Freestyle kick hold the poolside without breath


Freestyle kick holding the poolside without taking a breath can be a challenging exercise that can help improve your swimming technique and breath control. Here’s how you can practice it:

Approach the poolside:

Start by standing in the water near the edge of the pool. You can hold onto the poolside with both hands to support yourself.


Position yourself:

Extend your body horizontally in the water, with your legs straight behind you and your face in the water.

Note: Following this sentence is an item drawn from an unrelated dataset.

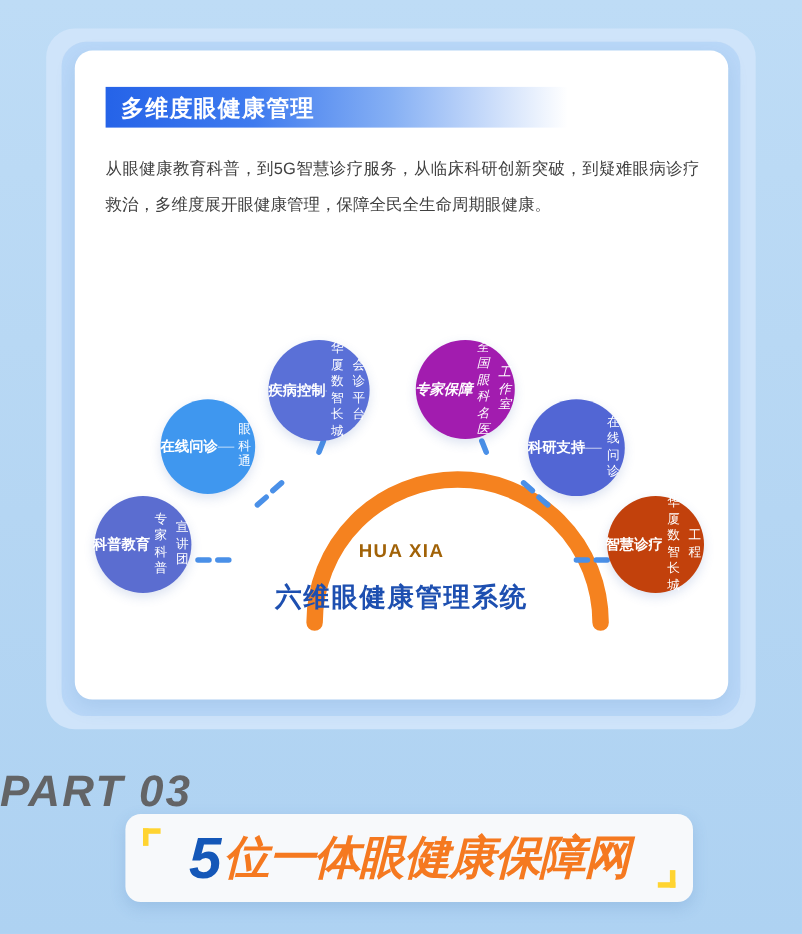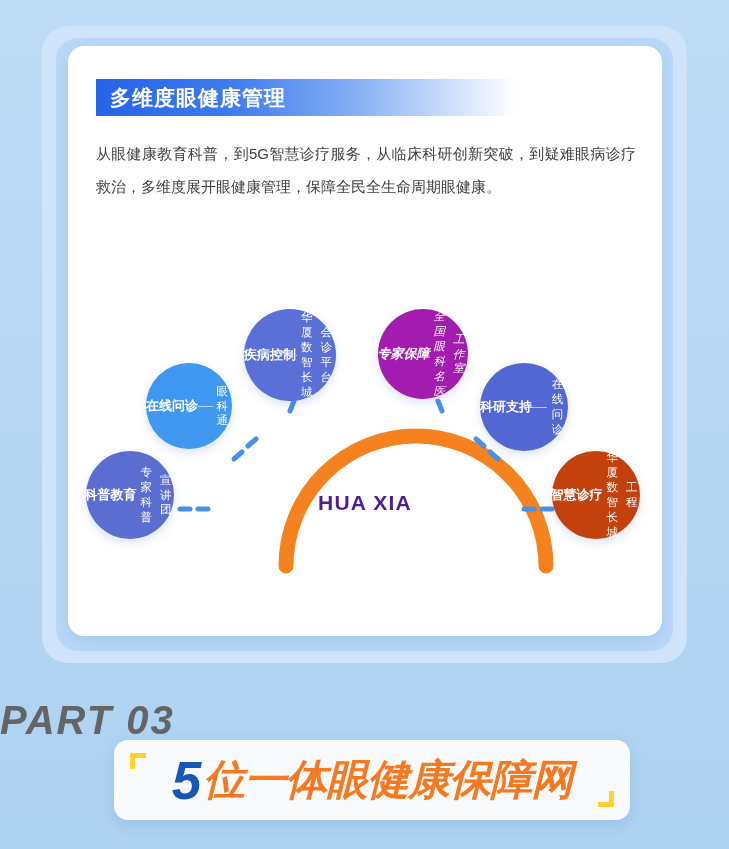"HUA XIA" .center-en { color: #4c1d95 -> #a16207; font-size: 21px -> 17px }
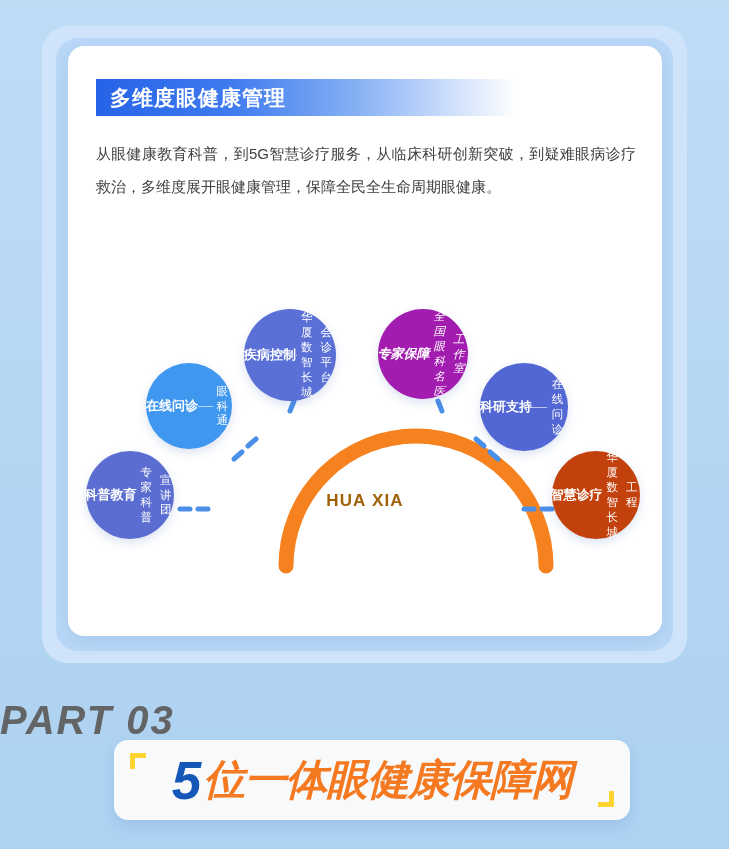"六维眼健康管理系统" div.center-cn { html: none -> <div>六维眼健康管理系统</div> }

Begin the freestyle kick: Start performing the freestyle flutter kick by alternately kicking your legs up and down. Keep your legs straight and your toes pointed.


Submerge your face:

Submerge your face in the water, so you are looking down towards the bottom of the pool. Make sure your mouth and nose are in the water, and your eyes are looking down.

Hold on and kick:

While keeping your face submerged, continue to hold onto the poolside with both hands and focus on the freestyle kick. Your goal is to kick continuously without taking a breath for as long as you can.

Maintain a steady rhythm:

Try to maintain a steady and efficient kicking rhythm. Focus on the coordination of your kicks and maintaining a streamlined position in the water.

Increase the challenge:

As you become more comfortable with this exercise, challenge yourself by letting go of the poolside and attempting to kick without breath for longer durations. You can also practice this in deeper water for a more realistic simulation of swimming.

Safety first:

Always ensure that you have a lifeguard or someone nearby for safety when practicing breath-holding exercises in the water. It’s important to know your limits and not push yourself too hard.

Tips

This exercise can help improve your kicking technique, leg strength, and breath control, which are essential skills for freestyle swimming. Remember to stay safe and practice this exercise in a controlled environment with supervision if necessary. If you are new to breath-holding exercises, start with short durations and gradually increase the time as you become more comfortable and experienced.